Towards Adaptive Prefix Tuning for Parameter-Efficient Language Model Fine-tuning
Zhen-Ru Zhang, Chuanqi Tan, Haiyang Xu, Chengyu Wang, Jun Huang, Songfang Huang
TL;DR
<3-5 sentence high-level summary> The paper addresses the high cost of full fine-tuning by revisiting prefix tuning and introducing Adaptive Prefix Tuning (APT), which uses token-level and layer-level gates to adapt prefixes per Transformer layer. The method explicitly accounts for layer-wise differences in feature representations, enabling more efficient and effective task adaptation. Empirical results on SuperGLUE and NER across multiple backbones show that APT consistently outperforms P-Tuning v2, including in few-shot settings, and the analyses reveal meaningful weight distributions aligned with task properties. The work demonstrates that adaptively gated prefixes can yield better parameter-efficient fine-tuning and suggests directions for generalizing adaptive strategies to other architectures.
Abstract
Fine-tuning large pre-trained language models on various downstream tasks with whole parameters is prohibitively expensive.
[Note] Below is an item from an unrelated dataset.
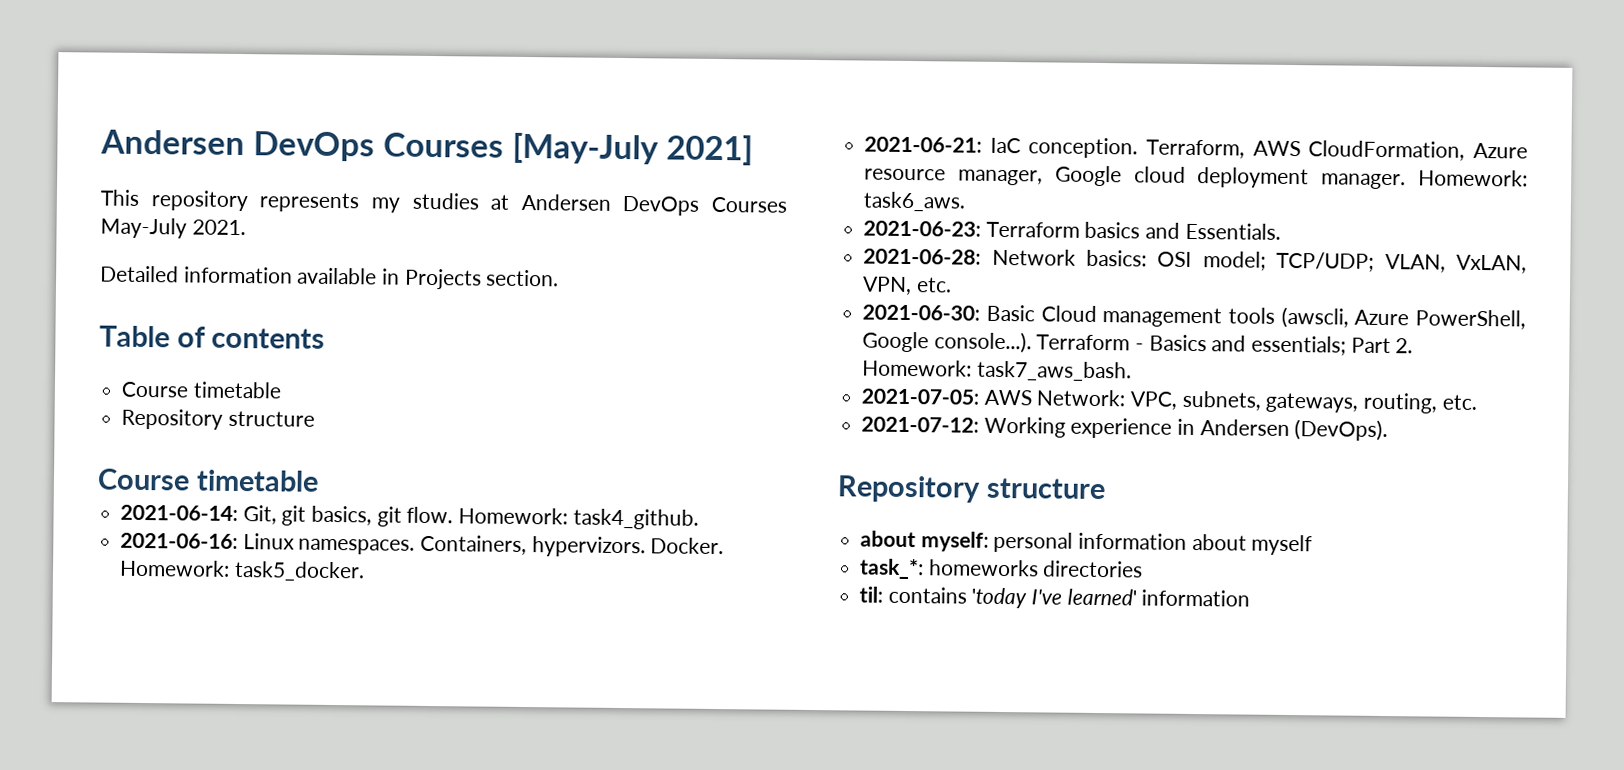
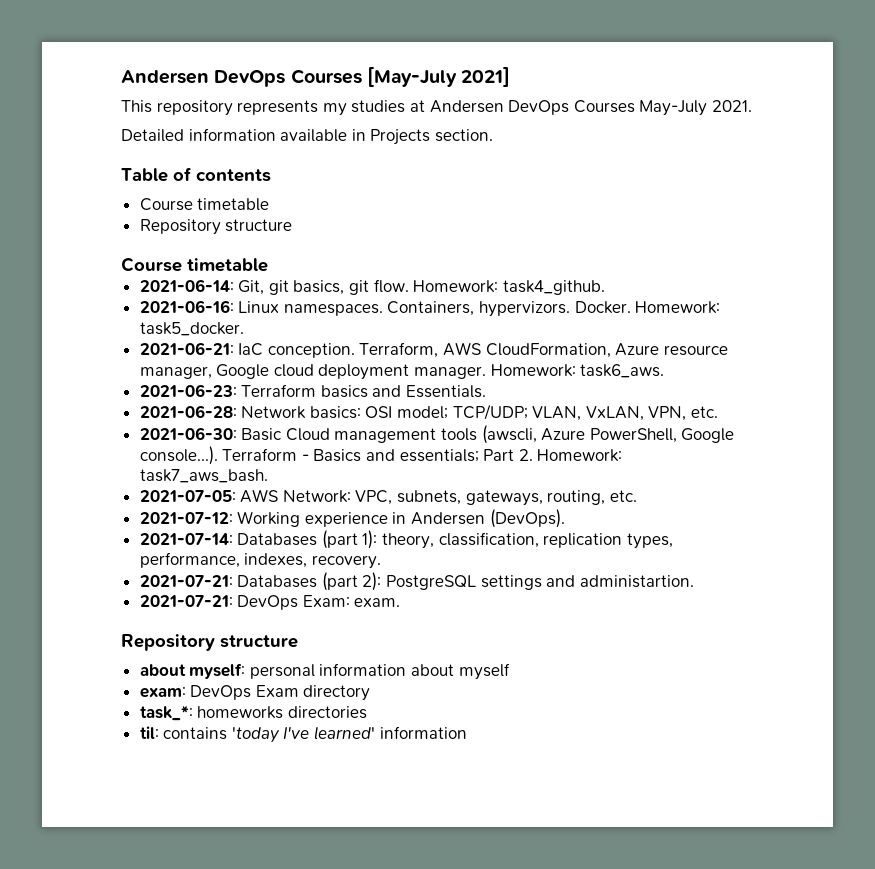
(1389, 430) none -> [139,530,673,549] [139,552,381,569] [139,572,694,591] [139,595,401,610] // 2021-07-14: Databases (part 1): theory, classification, replication types, performance, indexes, recovery. // 2021-07-21: Databases (part 2): PostgreSQL settings and administartion. // 2021-07-21: DevOps Exam: exam.
(1314, 545) none -> [139,685,371,701] // exam: DevOps Exam directory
Hence, Parameter-efficient fine-tuning has attracted attention that only optimizes a few task-specific parameters with the frozen pre-trained model. In this work, we focus on prefix tuning, which only optimizes continuous prefix vectors (i.e. pseudo tokens) inserted into Transformer layers. Based on the observation that the learned syntax and semantics representation varies a lot at different layers, we argue that the adaptive prefix will be further tailored to each layer than the fixed one, enabling the fine-tuning more effective and efficient. Thus, we propose Adaptive Prefix Tuning (APT) to adjust the prefix in terms of both fine-grained token level and coarse-grained layer level with a gate mechanism. Experiments on the SuperGLUE and NER datasets show the effectiveness of APT. In addition, taking the gate as a probing, we validate the efficiency and effectiveness of the variable prefix.